● ACTIVITY
After locating the line containing "discount: 2% = 17.56 -> 2% = 17.76", transcribe that line and all following lines exactly, stopping only at the end of the records.

(Collection entries)
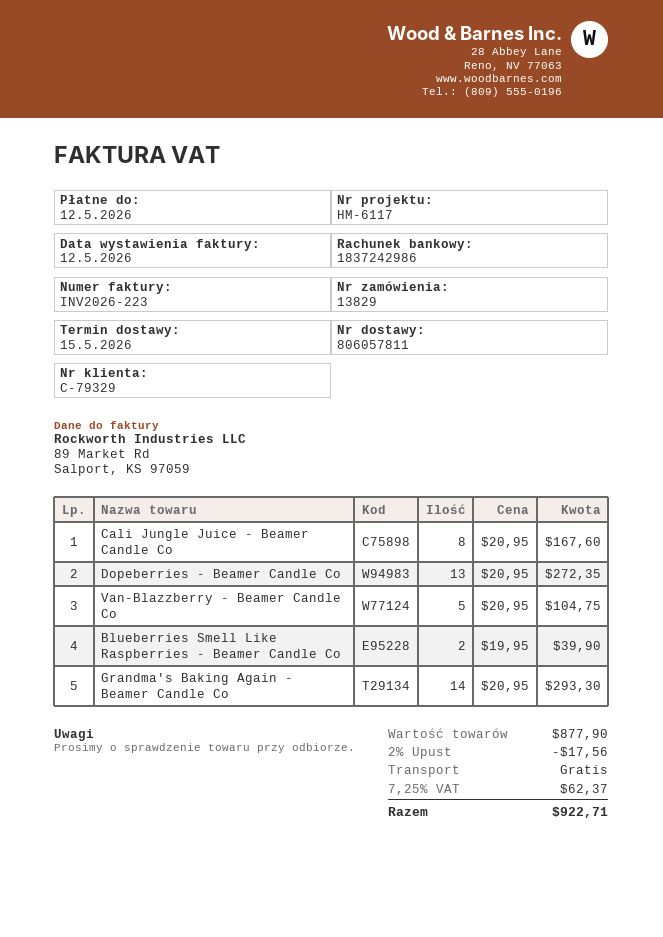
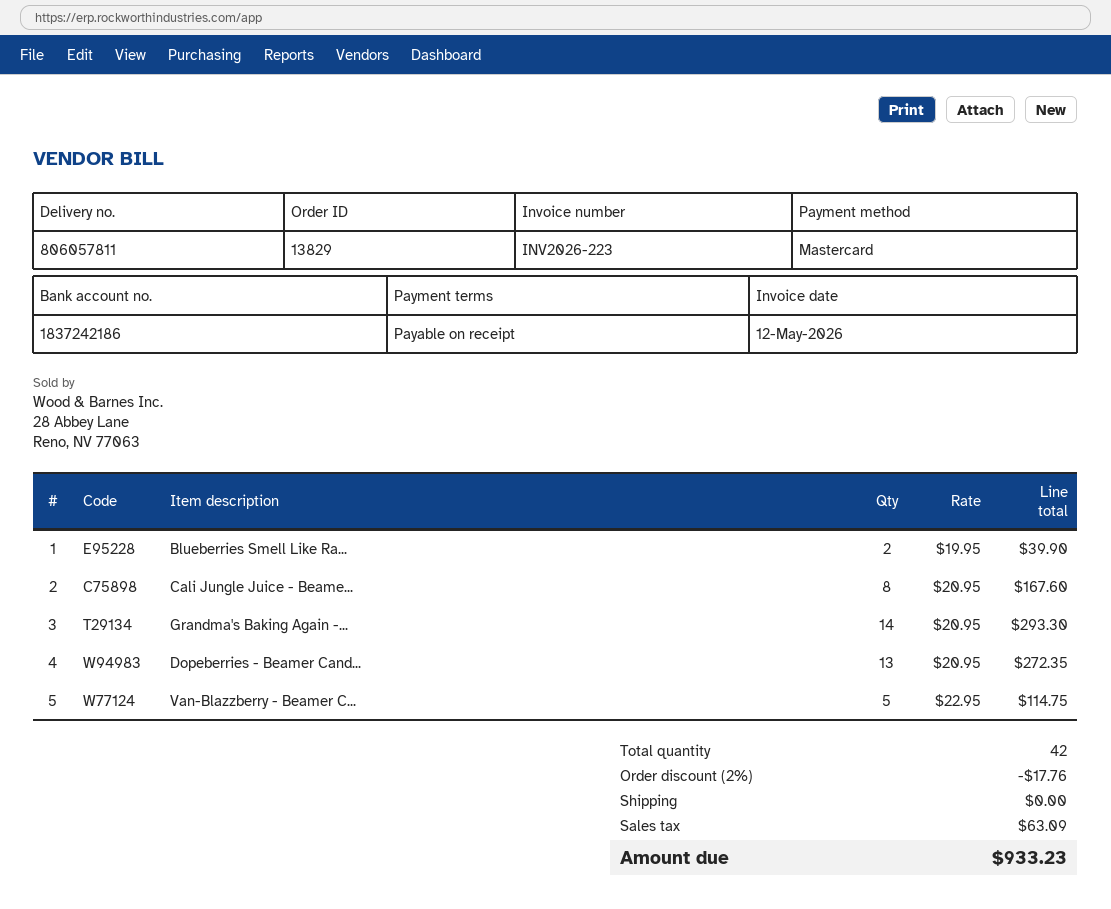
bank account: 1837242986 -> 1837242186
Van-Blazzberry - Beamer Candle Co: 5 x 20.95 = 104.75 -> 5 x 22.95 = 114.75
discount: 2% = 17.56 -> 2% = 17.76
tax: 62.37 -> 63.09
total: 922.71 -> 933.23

● WRITTEN ANSWER
discount: 2% = 17.56 -> 2% = 17.76
tax: 62.37 -> 63.09
total: 922.71 -> 933.23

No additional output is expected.